What you will do
Although the data below contains pictures, output only the lines between those holding "color: #701a75 ->" and "site uses cookie", inclusive, exactly and without those pictures.

Excerpted data

┌──

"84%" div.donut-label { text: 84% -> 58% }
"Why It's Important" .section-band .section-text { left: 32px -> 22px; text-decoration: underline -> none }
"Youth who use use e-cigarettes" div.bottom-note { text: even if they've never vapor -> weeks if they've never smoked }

└──
┌──

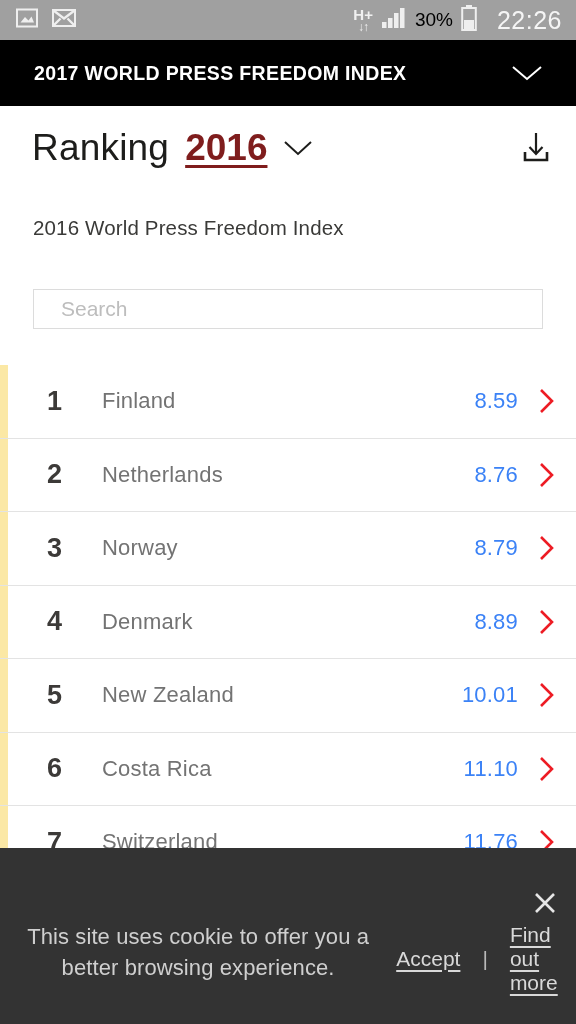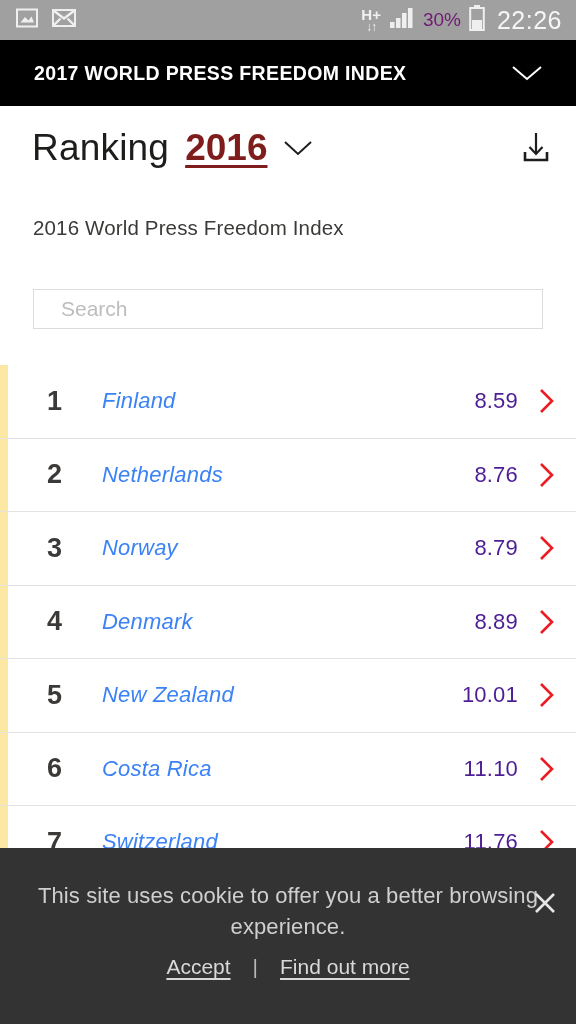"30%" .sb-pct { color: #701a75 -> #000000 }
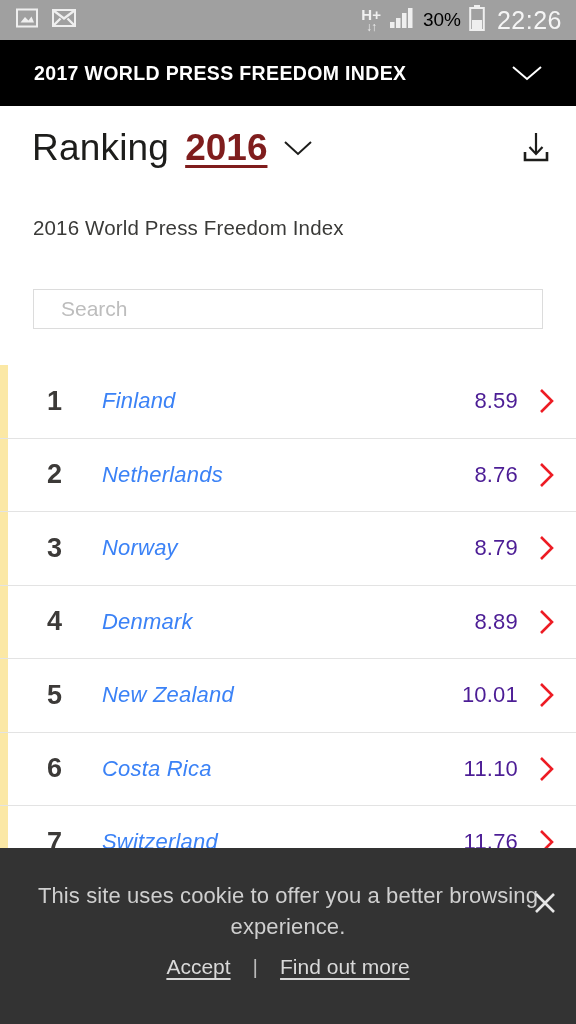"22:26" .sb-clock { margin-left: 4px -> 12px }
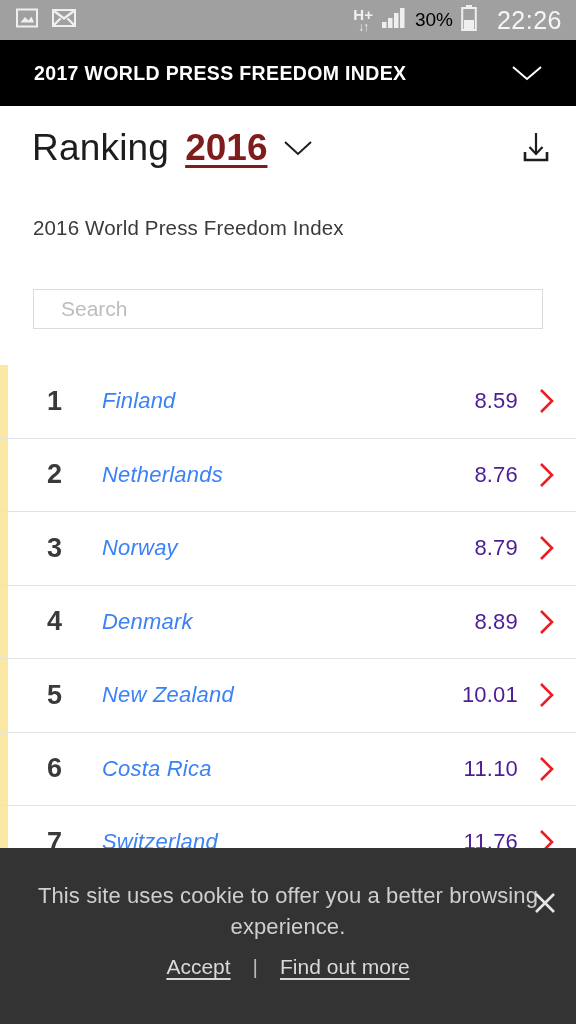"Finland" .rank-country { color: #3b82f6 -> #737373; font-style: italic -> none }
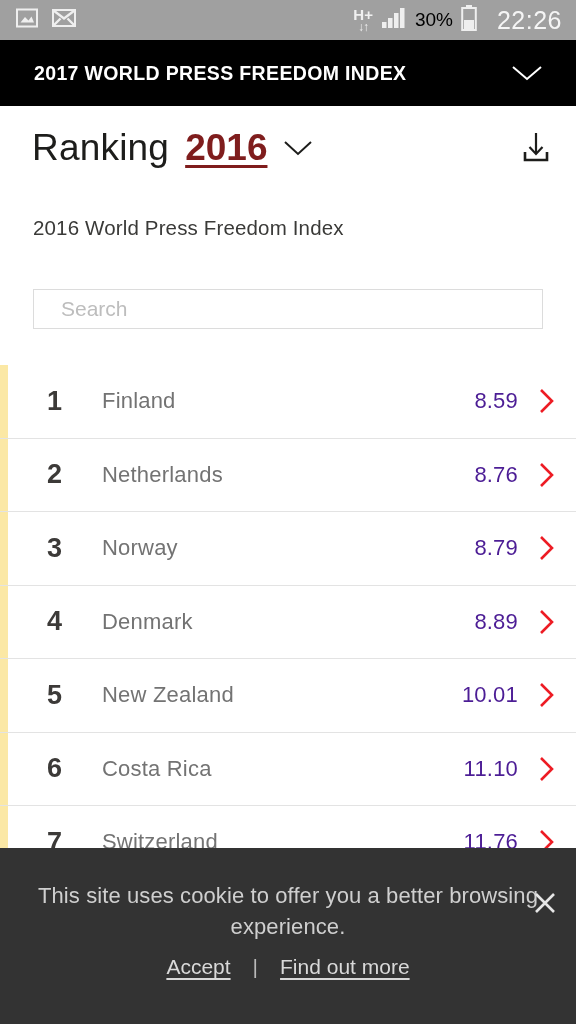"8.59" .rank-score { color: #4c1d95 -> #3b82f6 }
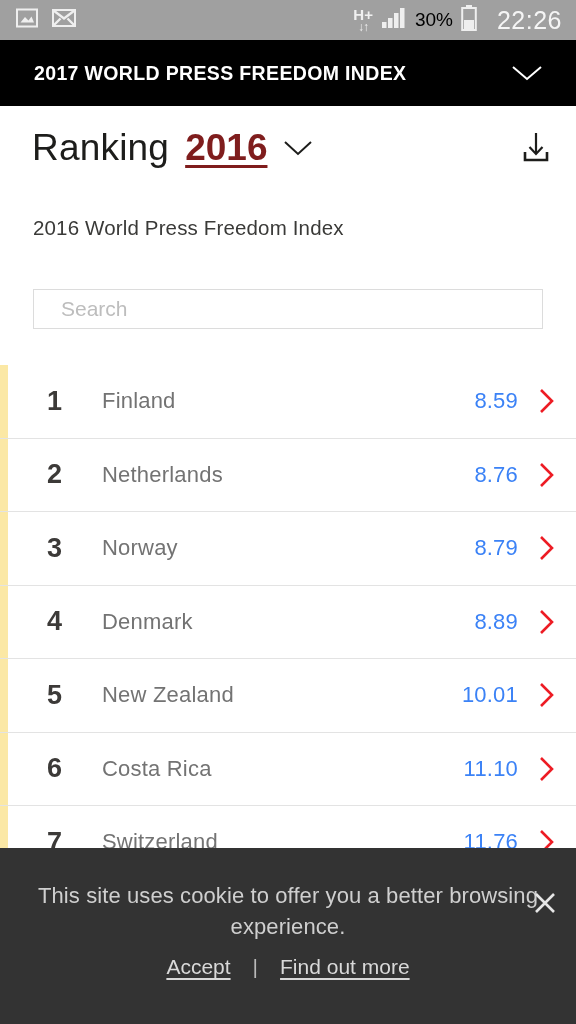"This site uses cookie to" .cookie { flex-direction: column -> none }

└──

Task output
"30%" .sb-pct { color: #701a75 -> #000000 }
"22:26" .sb-clock { margin-left: 4px -> 12px }
"Finland" .rank-country { color: #3b82f6 -> #737373; font-style: italic -> none }
"8.59" .rank-score { color: #4c1d95 -> #3b82f6 }
"This site uses cookie to" .cookie { flex-direction: column -> none }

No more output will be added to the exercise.